In comparison with version 2, we only need to modify the kernel code to implement these ideas:
__global__ void mykernel(float* r, const float* d, int n, int nn) {
int ia = threadIdx.x;
int ja = threadIdx.y;
int ic = blockIdx.x;
int jc = blockIdx.y;
const float* t = d + nn * nn;
__shared__ float xx[4][64];
__shared__ float yy[4][64];
float v[8][8];
for (int ib = 0; ib < 8; ++ib) {
for (int jb = 0; jb < 8; ++jb) {
v[ib][jb] = HUGE_VALF;
}
}
for (int ks = 0; ks < n; ks += 4) {
int ija = ja * 8 + ia;
int i = ic * 64 + ija;
int j = jc * 64 + ija;
for (int f = 0; f < 4; ++f) {
int k = ks + f;
xx[f][ija] = t[nn*k + i];
yy[f][ija] = d[nn*k + j];
}
__syncthreads();
#pragma unroll
for (int f = 0; f < 4; ++f) {
float y[8];
for (int jb = 0; jb < 8; ++jb) {
y[jb] = yy[f][jb * 8 + ja];
}
for (int ib = 0; ib < 8; ++ib) {
float x = xx[f][ib * 8 + ia];
for (int jb = 0; jb < 8; ++jb) {
v[ib][jb] = min(v[ib][jb], x + y[jb]);
}
}
}
__syncthreads();
}
for (int ib = 0; ib < 8; ++ib) {
for (int jb = 0; jb < 8; ++jb) {
int i = ic * 64 + ib * 8 + ia;
int j = jc * 64 + jb * 8 + ja;
if (i < n && j < n) {
r[n*i + j] = v[ib][jb];
}
}
}
}
The CUDA compiler is usually happy to unroll most loops automatically, but looking at the SASS assembly code with cuobjdump -sass
we noticed that one of the loops was not unrolled. An explicit #pragma unroll
helped with the performance here.
With the help of shared memory we improved the running time slightly, from 1.2 seconds to 1.1 seconds. We are now using 65 % of the theoretical maximum performance of the GPU, and we are doing much better than any of the CPU solutions on the same computer:
How much better could we still do if we tried to improve e.g. data reuse in the kernel code?
Let us conduct a small experiment. First, we replace all “min” operations with additions to make sure that we do not have arithmetic bottlenecks related to them. Then we run the code again under nvprof
for 10 iterations, and look at the time it takes to run mykernel
: the total time spend in the kernel turns out to be 8.13 seconds, which translates to 615 billion operations per second. This is more than 85 % of the theoretical maximum performance of the GPU, and hence there seems to be fairly little room for performance improvement related to the way we read data from memory in the kernel.
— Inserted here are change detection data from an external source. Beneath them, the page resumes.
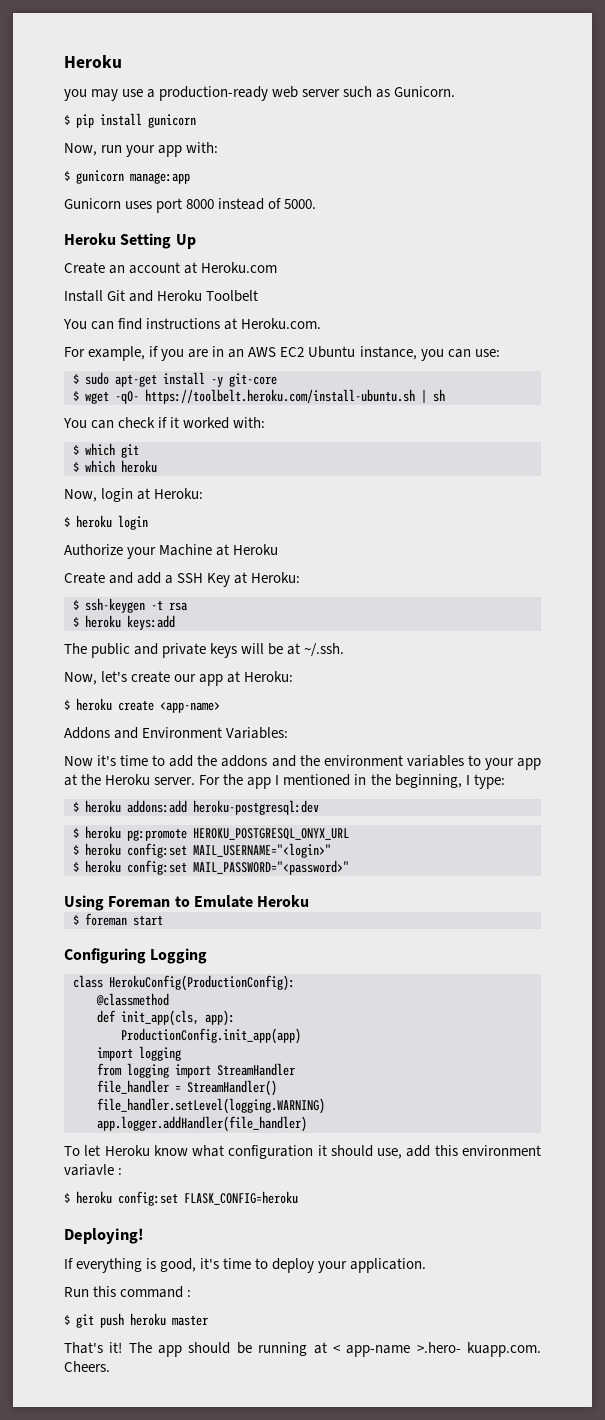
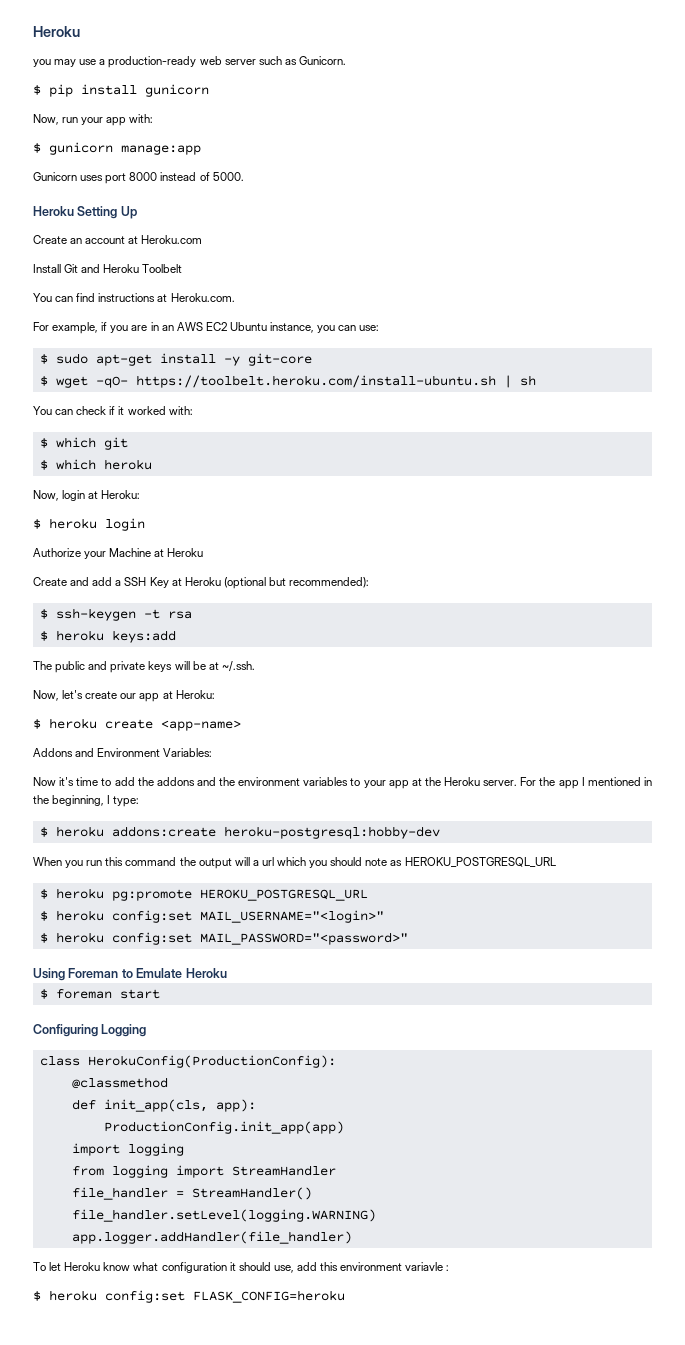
[251,572,301,583] Heroku: -> [184,577,370,589] Heroku (optional but recommended):
[127,800,319,815] addons:add heroku-postgresql:dev -> [111,826,440,839] [33,857,556,869] addons:create heroku-postgresql:hobby-dev // When you run this command the output will a url which you should note as HEROKU_POSTGRESQL_URL
[193,828,349,840] HEROKU_POSTGRESQL_ONYX_URL -> [199,889,368,901] HEROKU_POSTGRESQL_URL
[64,1228,144,1244] [64,1258,427,1273] [64,1286,192,1298] [64,1313,208,1328] [64,1342,541,1357] [64,1361,110,1372] // Deploying! // If everything is good, it's time to deploy your application. // Run this command : // $ git push heroku master // That's it! The app should be running at < app-name >.hero‐ kuapp.com. Cheers. -> (345, 1296) none

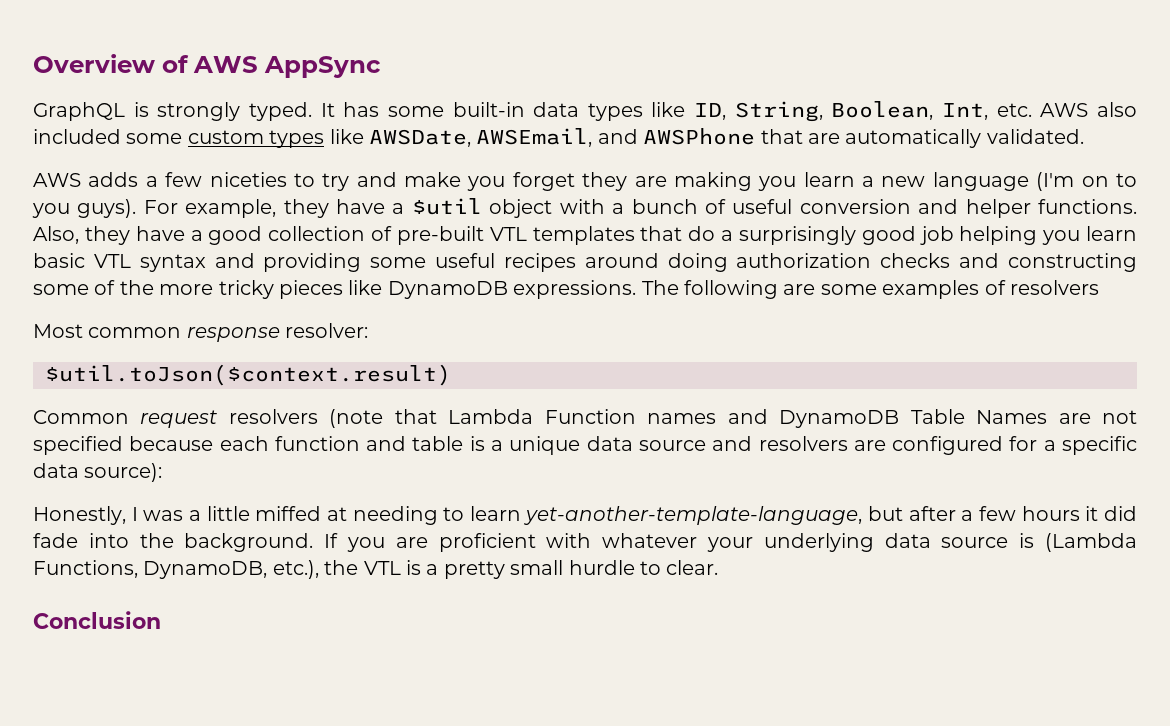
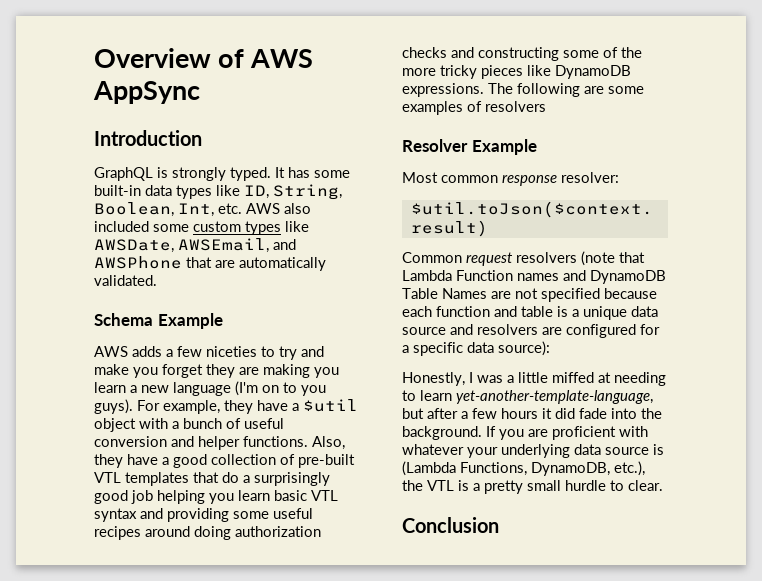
(381, 67) none -> [94,130,202,146] // Introduction
(1084, 136) none -> [94,313,223,329] // Schema Example
(1099, 287) none -> [402,139,537,155] // Resolver Example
Preprocessing and data copying are responsible for less than 10 % of the total running time, so big gains are not to be found there, either.
However, it turns out that there might be some room for improvements related to the arithmetic operations: on the GPU that we use, perfectly interleaved minimum and addition operations seem to achieve the same performance as a sequence of addition operations, but in this application replacing minimum operations with additions improves the kernel running time by more than 15 %. Maybe we could interleave the addition and minimum operations better if we wrote SASS code directly?
We stop now, but the reader is encouraged to keep exploring!